What do we actually know about Kevin Durant? His game, for one thing. He is as pure a scorer as we’ve seen, and you could drop him in with all the other great self-styled scoring forwards in NBA history—Adrian Dantley, Bernard King, Alex English, even George Gervin—except that at 21 he’s probably already better than those guys. He is certainly more intuitive than just about any of his contemporaries. Carmelo Anthony, for instance, jab-steps and jab-steps and jab-steps on offense, as if cycling through different drafts of his possessions. Durant looks, considers, and attacks. There is nothing humble or understated or gracious about that.

He is the face of Team USA for a reason, and his time at the world championships in Turkey has served his game and his reputation well. In the tournament’s group stage, it has become apparent that he is the team’s only essential piece. In the first three games, he scored 63 points—the team’s second-leading scorer, Chauncey Billups, had 35—and he became, out of nowhere, a sharp-eyed passer from the high post. Meanwhile, Durant has benefited greatly from all the cheap bunting and patriotic juju that people attach to any athlete who represents his country while his colleagues, as the New York Times put it, are “making movies and taking vacations.” He is humble, and he is G.I. Joe.
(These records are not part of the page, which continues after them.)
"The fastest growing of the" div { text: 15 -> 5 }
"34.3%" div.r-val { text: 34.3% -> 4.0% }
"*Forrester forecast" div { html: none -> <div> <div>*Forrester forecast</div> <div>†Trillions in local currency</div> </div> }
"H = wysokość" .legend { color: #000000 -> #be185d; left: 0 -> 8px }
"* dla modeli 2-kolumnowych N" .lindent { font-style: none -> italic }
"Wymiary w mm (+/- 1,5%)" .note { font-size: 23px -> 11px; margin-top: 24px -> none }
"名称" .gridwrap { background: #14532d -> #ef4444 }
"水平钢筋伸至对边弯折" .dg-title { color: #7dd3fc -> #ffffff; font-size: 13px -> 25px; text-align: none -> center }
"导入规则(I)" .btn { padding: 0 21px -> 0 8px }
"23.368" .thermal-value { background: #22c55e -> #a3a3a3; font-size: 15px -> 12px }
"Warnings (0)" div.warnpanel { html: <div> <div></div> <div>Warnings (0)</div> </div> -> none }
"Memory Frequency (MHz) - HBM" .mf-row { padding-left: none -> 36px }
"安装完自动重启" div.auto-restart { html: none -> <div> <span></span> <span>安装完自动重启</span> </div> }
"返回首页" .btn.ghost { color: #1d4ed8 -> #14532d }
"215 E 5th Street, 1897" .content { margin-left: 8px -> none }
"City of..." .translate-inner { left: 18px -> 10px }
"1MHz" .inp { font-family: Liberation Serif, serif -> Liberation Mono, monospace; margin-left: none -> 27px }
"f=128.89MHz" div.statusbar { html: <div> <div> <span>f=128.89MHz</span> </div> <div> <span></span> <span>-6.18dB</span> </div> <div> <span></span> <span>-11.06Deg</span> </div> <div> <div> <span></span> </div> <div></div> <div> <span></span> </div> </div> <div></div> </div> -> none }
Of course, that’s what really matters in an age that judges athletes foremost on the quality of their salesmanship. LeBron packaged himself poorly. Durant has sold himself well, or at least has given of himself so little that the very idea of his reticence could be fashioned into a cudgel against the Very Bad Thing of the day—ego run amok. More than anything, Durant offers the moralists a clean bank shot at LeBron and his cohort. He will remain useful in this role for a time, and then one day he’ll go and do some Very Bad Thing and shatter all our precious illusions. We’ll have no choice but to pick out a new unicorn, a new cardboard idol to worship, and all the while we’ll wonder how we got the last one so wrong. Did we ever know Kevin Durant at all?